Equations $\text{(a)}$ and $\text{(c)}$;

$$ \begin{align} &{-}\text{(a)} \times 5 + \text{(c)} \times 2 : \\ \ce{&16H+ +5X^3- + 2MnO4- -> 2Mn^2+ + 5X- + 8H2O} \qquad E^\circ_1\qquad\text{(1)} \\ \\ &E^\circ_1 = 1.5\ \mathrm{V} + (-0.9\ \mathrm{V}) = 0.6\ \mathrm{V} \\ &\Delta G^\circ_1 = -nE^\circ_1F = -10 \times 0.6 \times F = -6F \end{align} $$

Equations $\text{(b)}$ and $\text{(c)}$;

$$ \begin{align} &{-}\text{(b)} \times 5 + \text{(c)}: \\ \ce{&5M^3+ + H2O + MnO4- -> Mn^2+ + 5MO^2+ + 2H+} \qquad E^\circ_2 \qquad(2)\\ \\ &E^\circ_2 = 1.5\ \mathrm{V} + (-0.5\ \mathrm{V}) = 1.0\ \mathrm{V} \\ &\Delta G^\circ_2 = -nE^\circ_2F = -5 \times 1.0 \times F = -5F \end{align}$$

My questions:

  1. Are there any errors in above calculations?
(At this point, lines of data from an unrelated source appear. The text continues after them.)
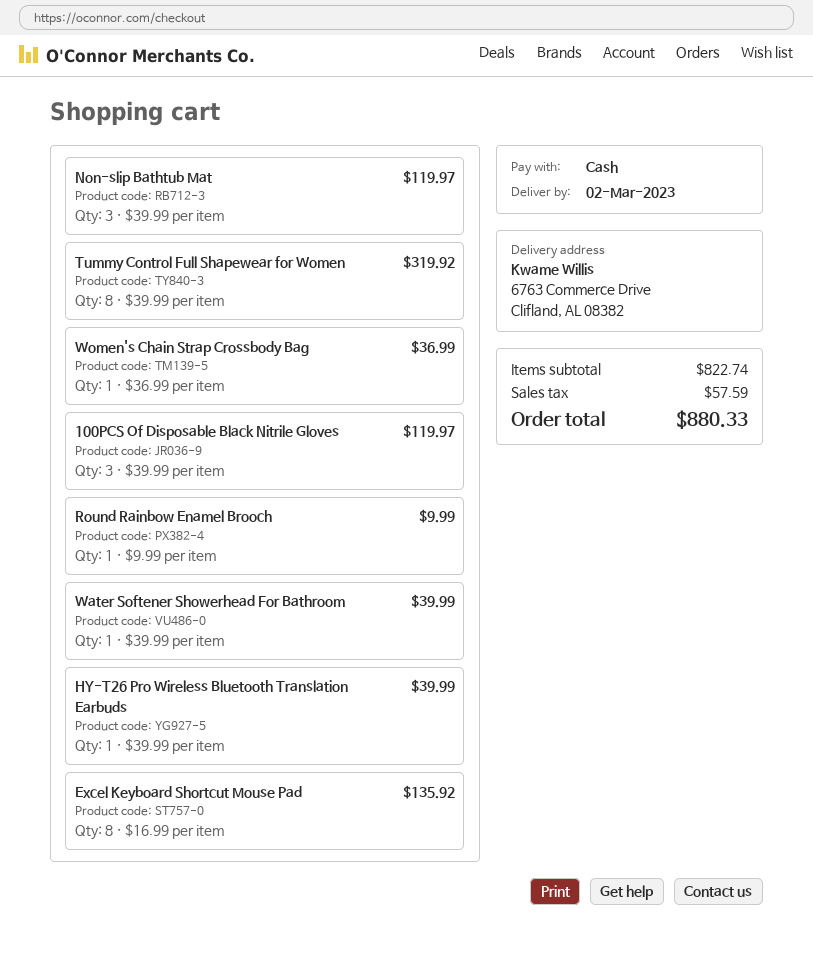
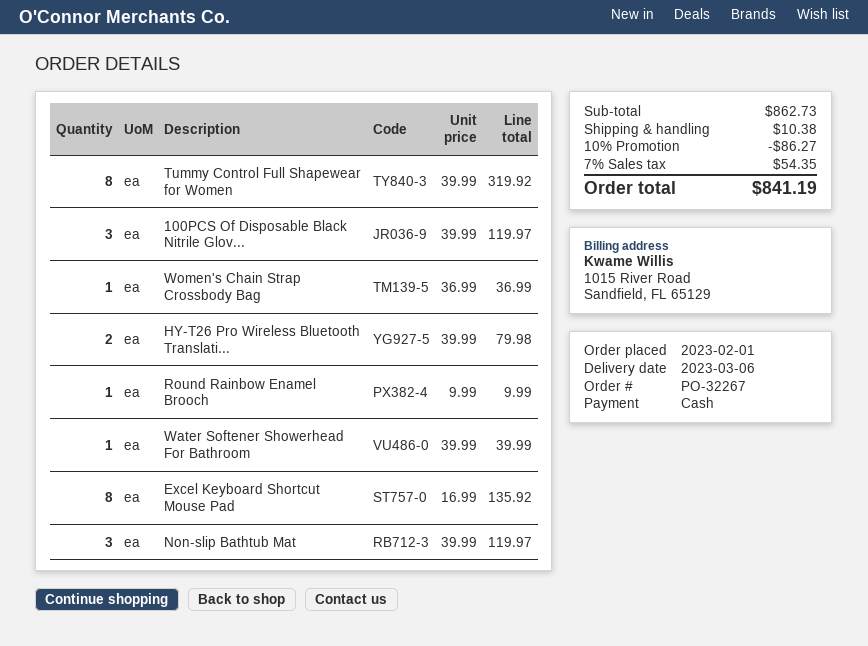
delivery date: 2023-03-02 -> 2023-03-06
HY-T26 Pro Wireless Bluetooth Translation Earbuds: 1 x 39.99 = 39.99 -> 2 x 39.99 = 79.98
subtotal: 822.74 -> 862.73
discount: none -> 10% = 86.27
shipping: none -> 10.38
tax: 57.59 -> 54.35
total: 880.33 -> 841.19

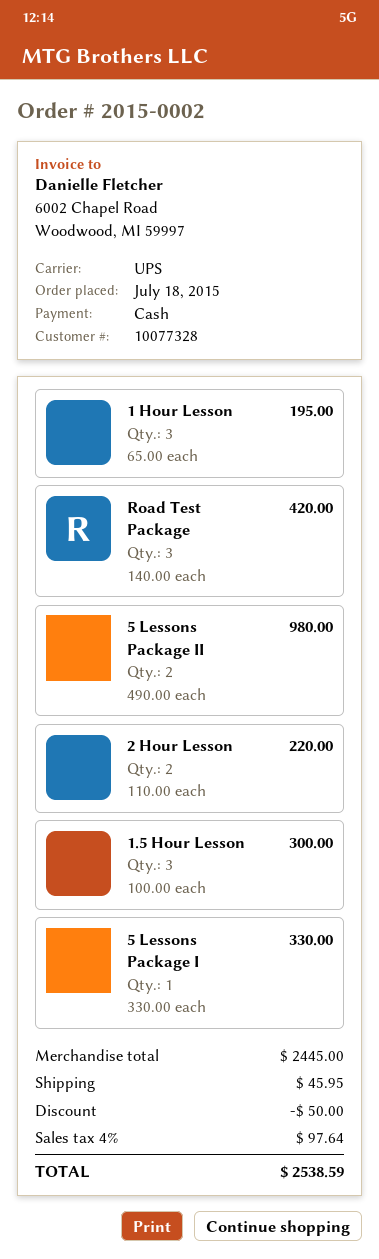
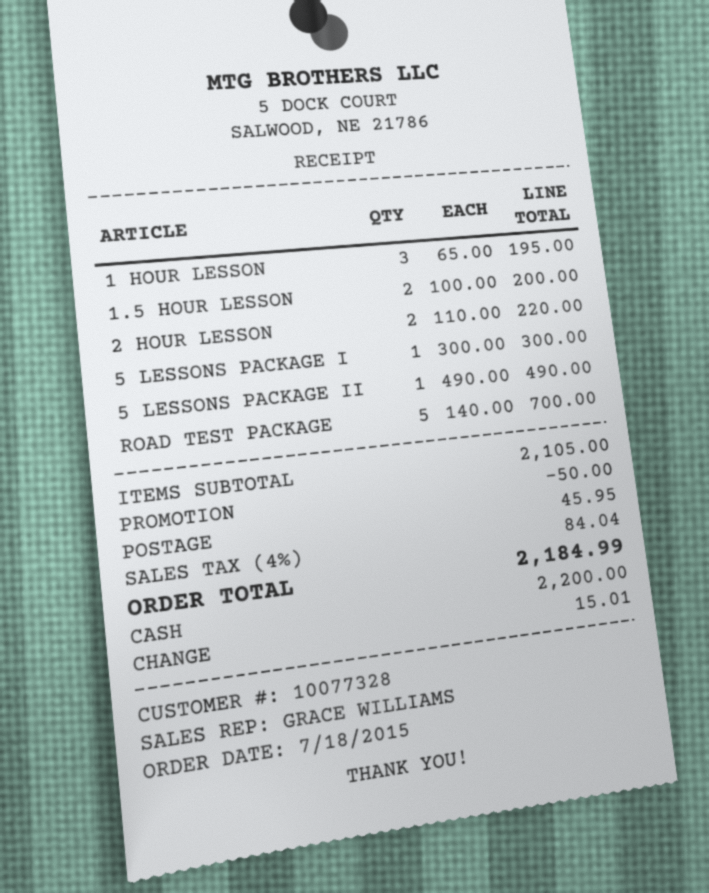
Road Test Package: 3 x 140.00 = 420.00 -> 5 x 140.00 = 700.00
5 Lessons Package II: 2 x 490.00 = 980.00 -> 1 x 490.00 = 490.00
1.5 Hour Lesson: 3 x 100.00 = 300.00 -> 2 x 100.00 = 200.00
5 Lessons Package I: 1 x 330.00 = 330.00 -> 1 x 300.00 = 300.00
subtotal: 2445.00 -> 2105.00
tax: 4% = 97.64 -> 4% = 84.04
total: 2538.59 -> 2184.99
If so, please suggest corrections.
  2. According to $E^\circ$ values, reaction $(2)$ is more feasible than reaction $(1)$. Am I correct?
  3. According to $\Delta G^\circ$ values, reaction $(1)$ is more feasible than reaction $(2)$. Am I correct?
  4. Is it useless to use $E$ values to predict the feasibilities of redox reactions? Should we always resort to $\Delta G$?
  5. Is it possible for predictions based on $E$ values and $\Delta G$ values to contradict?
  6. If not how can these results be explained?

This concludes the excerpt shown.